An illuminating read for anyone interested in the inner workings of the Catholic Church; for prelate-fiction superfans, it...

Harris, creator of grand, symphonic thrillers from Fatherland (1992) to An Officer and a Spy (2014), scores with a chamber piece of a novel set in the Vatican in the days after a fictional pope dies.

Fictional, yes, but the nameless pontiff has a lot in common with our own Francis: he’s famously humble, shunning the lavish Apostolic Palace for a small apartment, and he is committed to leading a church that engages with the world and its problems.

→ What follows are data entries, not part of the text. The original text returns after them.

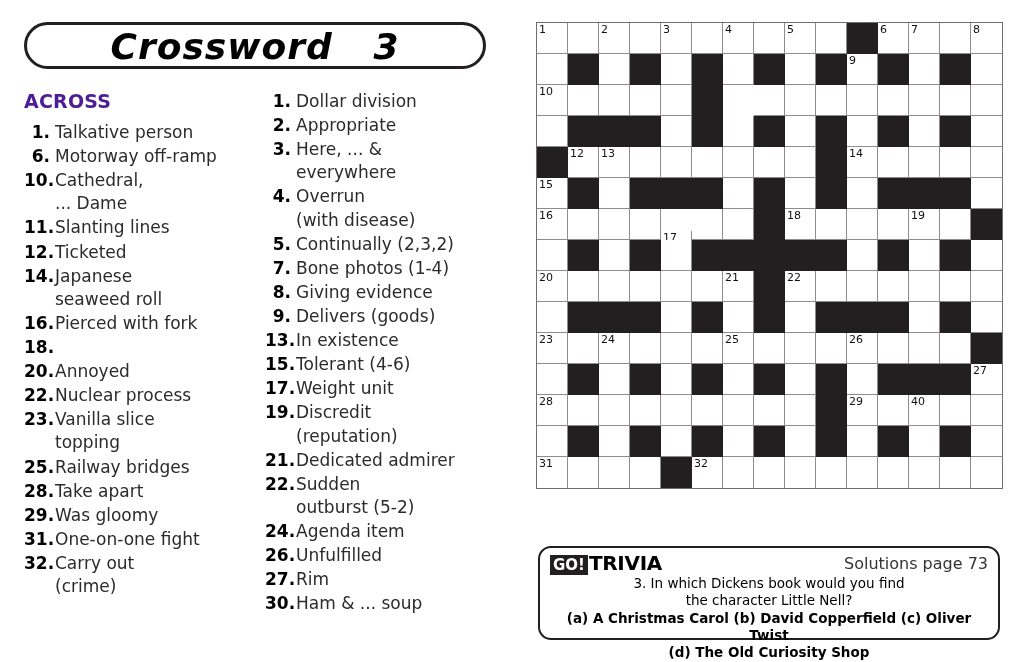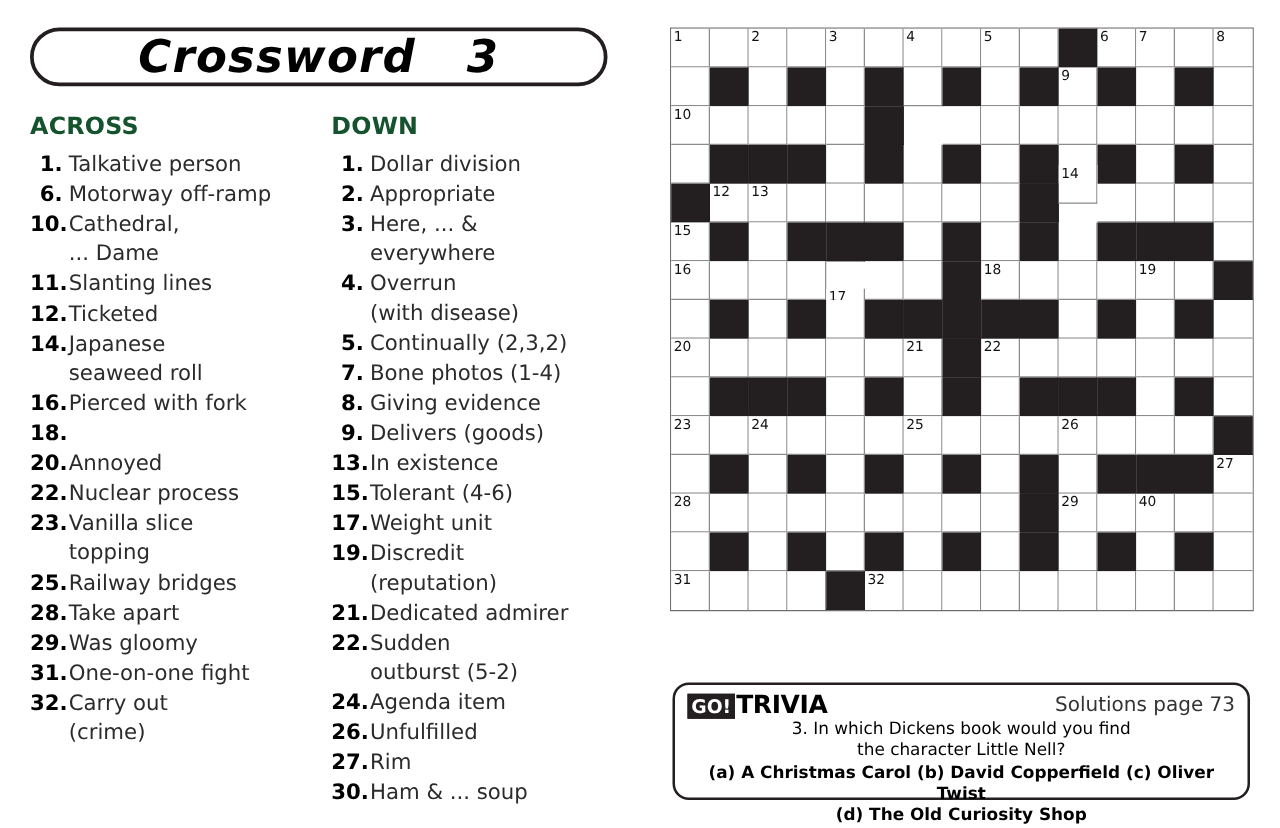"ACROSS" .col-heading { color: #14532d -> #4c1d95 }
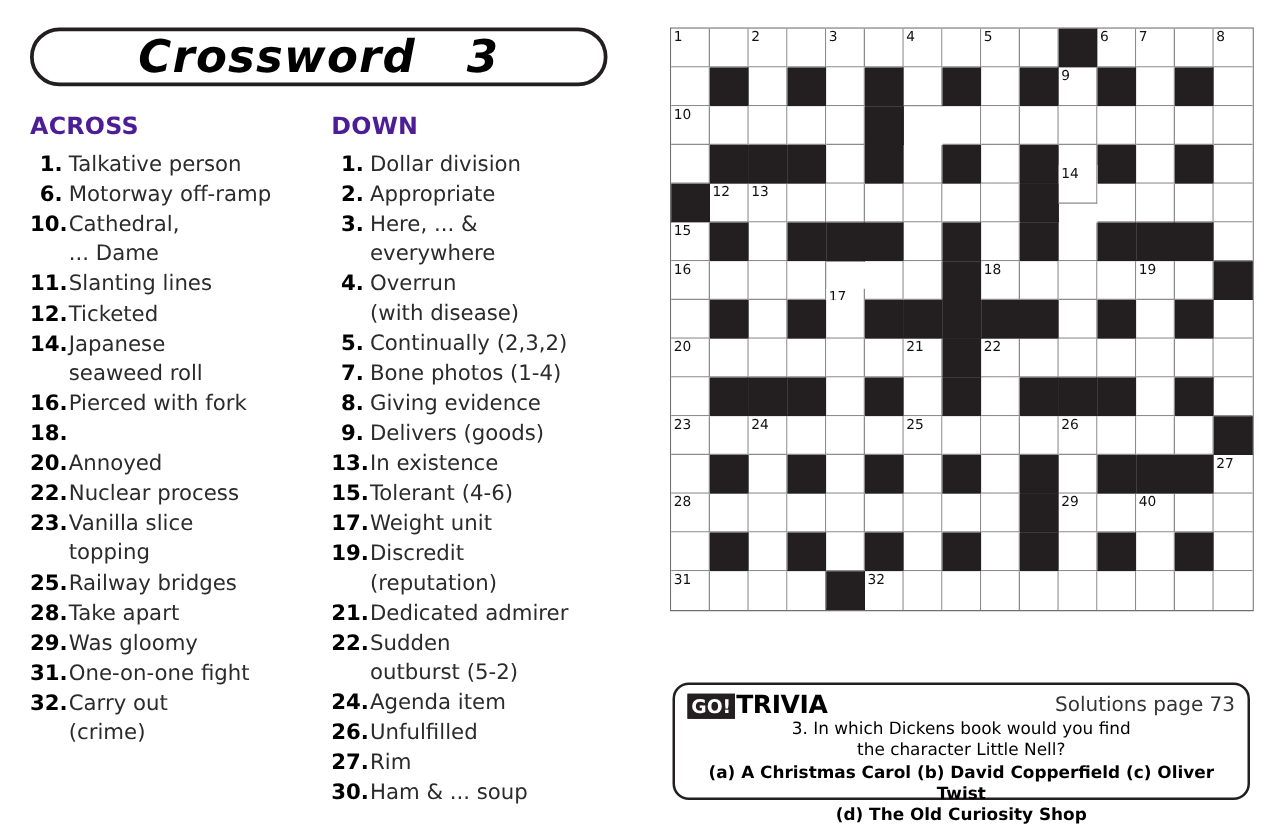"DOWN" div.col-heading { html: <div>DOWN</div> -> none }
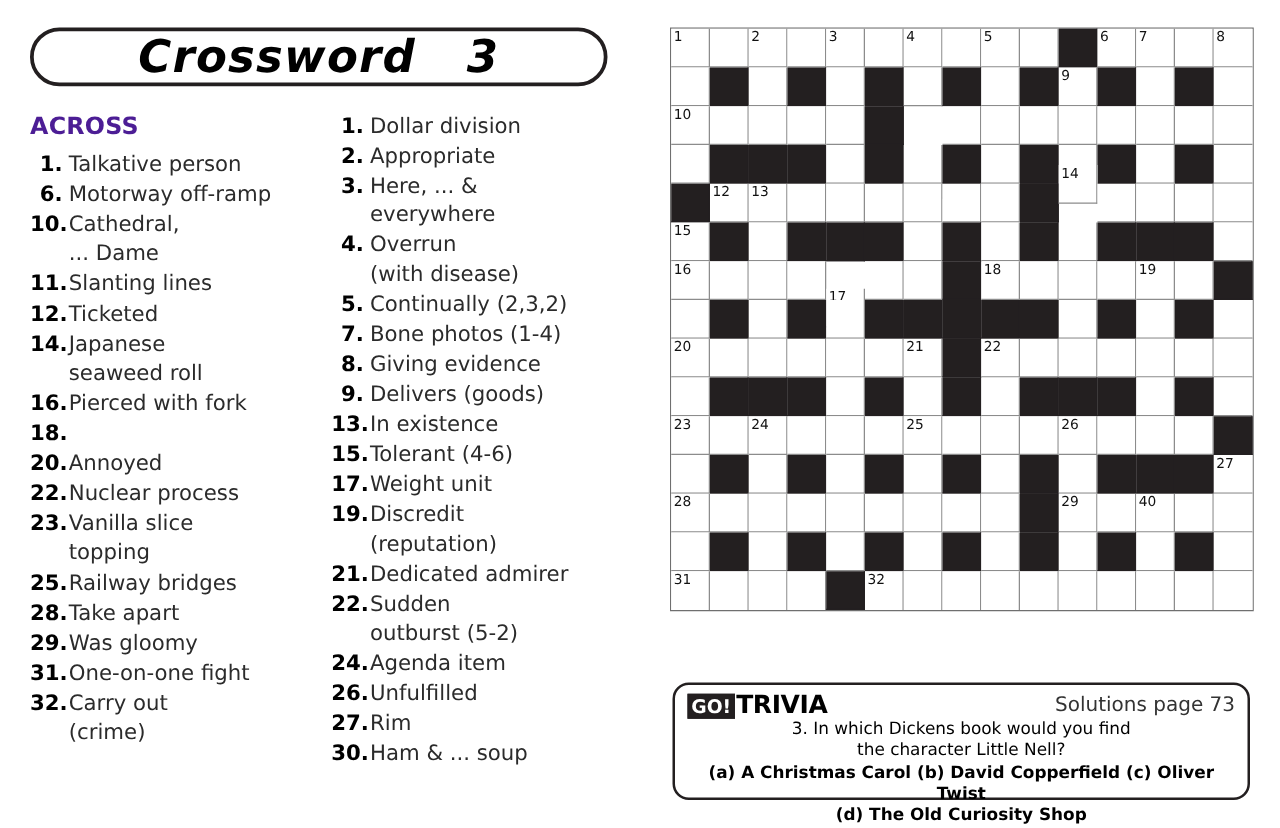"14" div.cell { top: 109px -> 124px }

In the aftermath of his sudden death, rumors circulate about the pope’s intention to fire certain cardinals. At the center of the action is Cardinal Lomeli, Dean of the College of Cardinals, whose job it is to manage the conclave that will elect a new pope. He believes it is also his duty to uncover what the pope knew before he died because some of the cardinals in question are in the running to succeed him. “In the running” is an apt phrase because, as described by Harris, the papal conclave is the ultimate political backroom—albeit a room, the Sistine Chapel, covered with Michelangelo frescoes. Vying for the papal crown are an African cardinal whom many want to see as the first black pope, a press-savvy Canadian, an Italian arch-conservative (think Cardinal Scalia), and an Italian liberal who wants to continue the late pope’s campaign to modernize the church. The novel glories in the ancient rituals that constitute the election process while still grounding that process in the real world: the Sistine Chapel is fitted with jamming devices to thwart electronic eavesdropping, and the pressure to act quickly is increased because “rumours that the pope is dead are already trending on social media.”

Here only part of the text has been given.